The healthcare architect harnessing the life-changing power of simplicity - Friends of Friends / Freunde von Freunden (FvF)

The healthcare architect harnessing the life-changing power of simplicity

Advertisement

Guilherme Coelho doesn’t care for aesthetics — at least not where his work is concerned. His take on architecture speaks to the heart, not the eyes, valuing life-changing impact over superficial notions of beauty. Operating in underdeveloped nations like South Africa, Lesotho, Afghanistan and Yemen, Coelho constructs healthcare facilities with a remarkably simple approach.

Based in Berlin, his Prenzlauer Berg flat is charming and clean, if unassuming in its look; what stands out is the sound of Samba music filtering in from the kitchen, the smell of something spicy on the stove, and the vibrant photos of children dancing that hang in his foyer. “I took those in Mozambique,” Coelho tells me from the kitchen, raising his voice to be heard over the music, “I’ve been working with Medecins Sans Frontieres in Africa, and it’s shown me a completely different world, literally!”

Coelho likes to keep things simple. Simple flat: plain white walls, washed wood floors. Simple setting: we talk over cups of hot spiced tea. Simple lifestyle: school, family, friends, work. He’s not one for excess, and it quickly becomes clear that the value he places on the simple things comes from his true passion: his work.

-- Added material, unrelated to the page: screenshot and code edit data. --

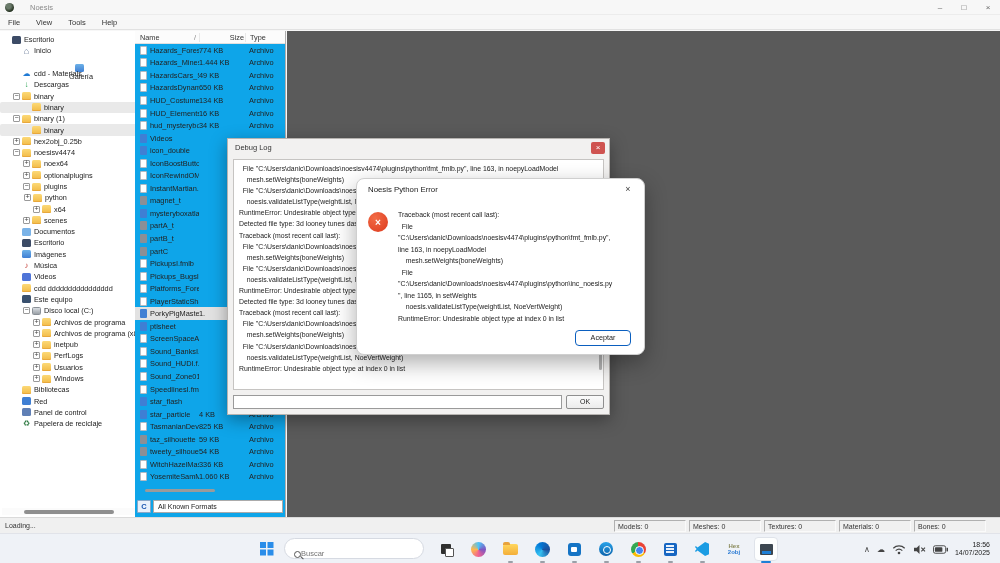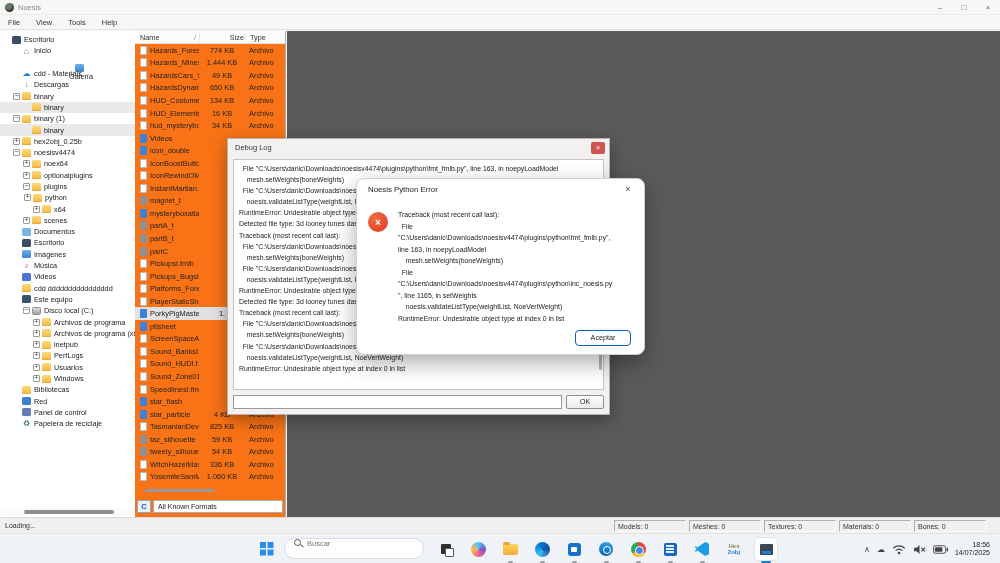"Noesis" #titlebar { gap: 4px -> 16px }
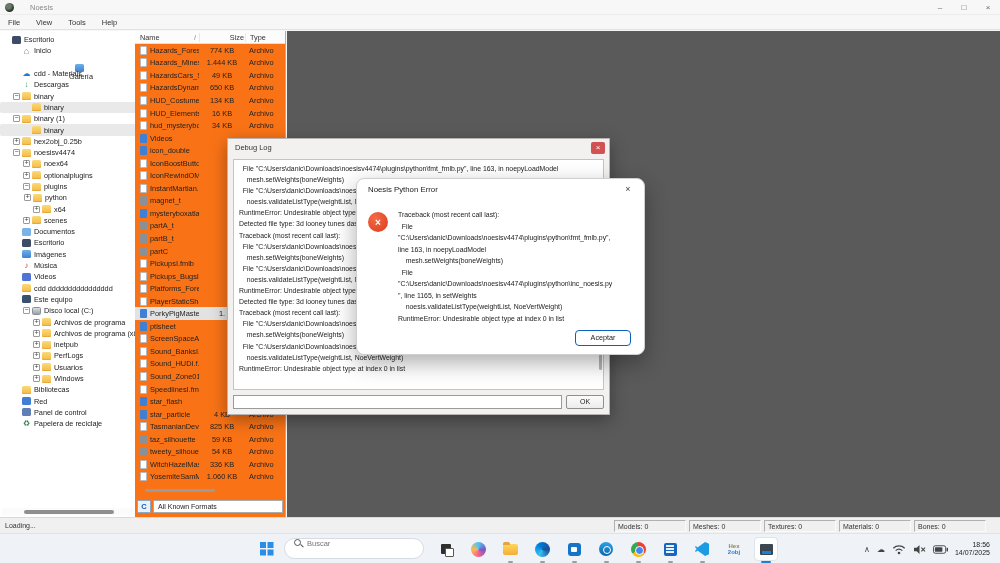"Name" #file-panel { background: #f97316 -> #0ea5e9 }
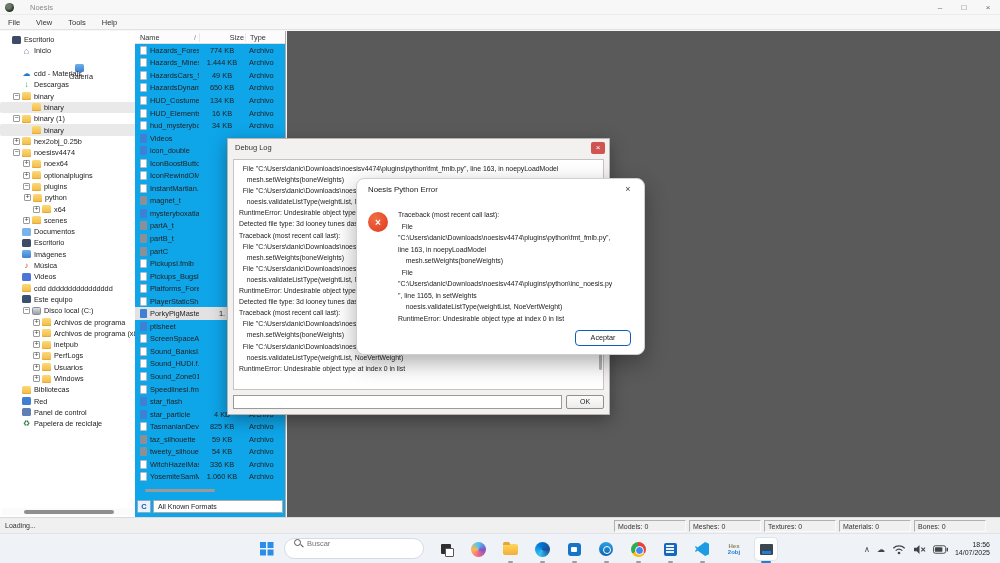"774 KB" .fsize { text-align: center -> left }
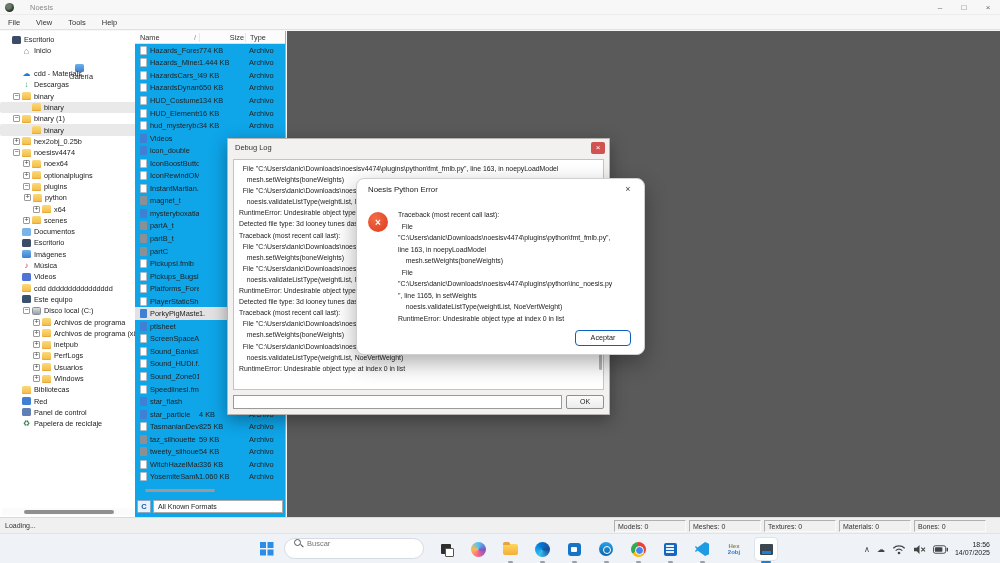"Buscar" #search-pill { align-items: flex-start -> flex-end; gap: 6px -> none }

“I fell in love with healthcare architecture because it’s very rational.”

Coelho relocated to Berlin from Brazil in 2014 to complete his PhD at the Technische Universität. Now an architect by trade, he specializes in the design and construction of healthcare facilities — hospitals, emergency stations, clinics — a craft that’s taken him everywhere from Sudan to Afghanistan. “I fell in love with healthcare architecture because it’s very rational. The distance between what you think and what I think is very narrow.” He continues, “All the decisions should be based on technical principles, and if you really understand those principles  and concepts, you start to understand everything, really.”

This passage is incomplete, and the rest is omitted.